ENTRIES PROVIDED: Begin

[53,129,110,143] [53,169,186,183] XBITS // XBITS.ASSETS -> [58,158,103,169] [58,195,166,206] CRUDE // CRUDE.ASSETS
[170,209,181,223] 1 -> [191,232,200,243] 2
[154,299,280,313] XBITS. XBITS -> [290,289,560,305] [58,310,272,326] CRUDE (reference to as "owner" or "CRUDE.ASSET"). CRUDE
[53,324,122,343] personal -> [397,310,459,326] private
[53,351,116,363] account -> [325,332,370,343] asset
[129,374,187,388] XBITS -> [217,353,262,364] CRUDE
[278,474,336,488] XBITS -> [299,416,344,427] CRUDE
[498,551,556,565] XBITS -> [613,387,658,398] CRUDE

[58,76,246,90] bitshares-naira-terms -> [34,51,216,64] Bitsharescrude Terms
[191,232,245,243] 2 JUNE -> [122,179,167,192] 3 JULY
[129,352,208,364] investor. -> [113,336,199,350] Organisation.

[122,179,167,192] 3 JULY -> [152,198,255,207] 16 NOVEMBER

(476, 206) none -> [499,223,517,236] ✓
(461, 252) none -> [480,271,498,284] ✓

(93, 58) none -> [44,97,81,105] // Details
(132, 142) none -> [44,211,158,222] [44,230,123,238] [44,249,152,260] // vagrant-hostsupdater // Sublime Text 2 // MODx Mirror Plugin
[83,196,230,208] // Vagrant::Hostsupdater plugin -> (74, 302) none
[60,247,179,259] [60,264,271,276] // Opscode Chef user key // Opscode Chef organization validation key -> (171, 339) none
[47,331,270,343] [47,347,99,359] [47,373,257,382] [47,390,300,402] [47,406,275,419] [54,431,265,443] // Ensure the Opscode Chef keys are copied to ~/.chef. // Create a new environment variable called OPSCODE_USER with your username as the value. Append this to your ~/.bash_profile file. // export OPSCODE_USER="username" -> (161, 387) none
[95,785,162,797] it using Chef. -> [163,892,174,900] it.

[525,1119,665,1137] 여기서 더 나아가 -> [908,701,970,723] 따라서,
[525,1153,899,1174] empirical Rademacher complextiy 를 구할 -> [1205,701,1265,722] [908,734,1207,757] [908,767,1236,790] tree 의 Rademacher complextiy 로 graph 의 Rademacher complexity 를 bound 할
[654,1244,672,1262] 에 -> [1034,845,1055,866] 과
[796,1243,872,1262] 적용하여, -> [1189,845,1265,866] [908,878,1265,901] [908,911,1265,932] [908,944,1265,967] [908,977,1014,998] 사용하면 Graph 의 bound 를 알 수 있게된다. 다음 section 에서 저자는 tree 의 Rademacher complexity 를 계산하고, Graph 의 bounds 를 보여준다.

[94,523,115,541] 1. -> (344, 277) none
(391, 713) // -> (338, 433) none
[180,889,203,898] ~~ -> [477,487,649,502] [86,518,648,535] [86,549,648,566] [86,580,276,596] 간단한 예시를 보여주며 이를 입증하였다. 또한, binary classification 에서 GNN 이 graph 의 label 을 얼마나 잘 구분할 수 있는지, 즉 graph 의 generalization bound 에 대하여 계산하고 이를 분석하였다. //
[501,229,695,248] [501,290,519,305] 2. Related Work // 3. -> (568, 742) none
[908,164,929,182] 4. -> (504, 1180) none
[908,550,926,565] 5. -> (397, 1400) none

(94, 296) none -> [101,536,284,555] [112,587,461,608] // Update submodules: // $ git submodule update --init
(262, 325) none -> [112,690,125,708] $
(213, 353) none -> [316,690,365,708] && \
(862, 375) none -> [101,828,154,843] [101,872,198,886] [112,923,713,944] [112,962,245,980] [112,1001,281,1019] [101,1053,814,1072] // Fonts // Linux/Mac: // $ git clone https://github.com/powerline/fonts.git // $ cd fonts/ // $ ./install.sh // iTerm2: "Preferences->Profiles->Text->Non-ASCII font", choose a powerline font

ENTRIES PROVIDED: End

**PROBLEM DESCRIPTION**
Starting at the line that contains "(93, 58) none -> [44,97,81,105] // Details" and stopping after the line that contains "[654,1244,672,1262] 에 ->", write out every line exactly as it appears above, and no other line.

**RESPONSE**
(93, 58) none -> [44,97,81,105] // Details
(132, 142) none -> [44,211,158,222] [44,230,123,238] [44,249,152,260] // vagrant-hostsupdater // Sublime Text 2 // MODx Mirror Plugin
[83,196,230,208] // Vagrant::Hostsupdater plugin -> (74, 302) none
[60,247,179,259] [60,264,271,276] // Opscode Chef user key // Opscode Chef organization validation key -> (171, 339) none
[47,331,270,343] [47,347,99,359] [47,373,257,382] [47,390,300,402] [47,406,275,419] [54,431,265,443] // Ensure the Opscode Chef keys are copied to ~/.chef. // Create a new environment variable called OPSCODE_USER with your username as the value. Append this to your ~/.bash_profile file. // export OPSCODE_USER="username" -> (161, 387) none
[95,785,162,797] it using Chef. -> [163,892,174,900] it.

[525,1119,665,1137] 여기서 더 나아가 -> [908,701,970,723] 따라서,
[525,1153,899,1174] empirical Rademacher complextiy 를 구할 -> [1205,701,1265,722] [908,734,1207,757] [908,767,1236,790] tree 의 Rademacher complextiy 로 graph 의 Rademacher complexity 를 bound 할
[654,1244,672,1262] 에 -> [1034,845,1055,866] 과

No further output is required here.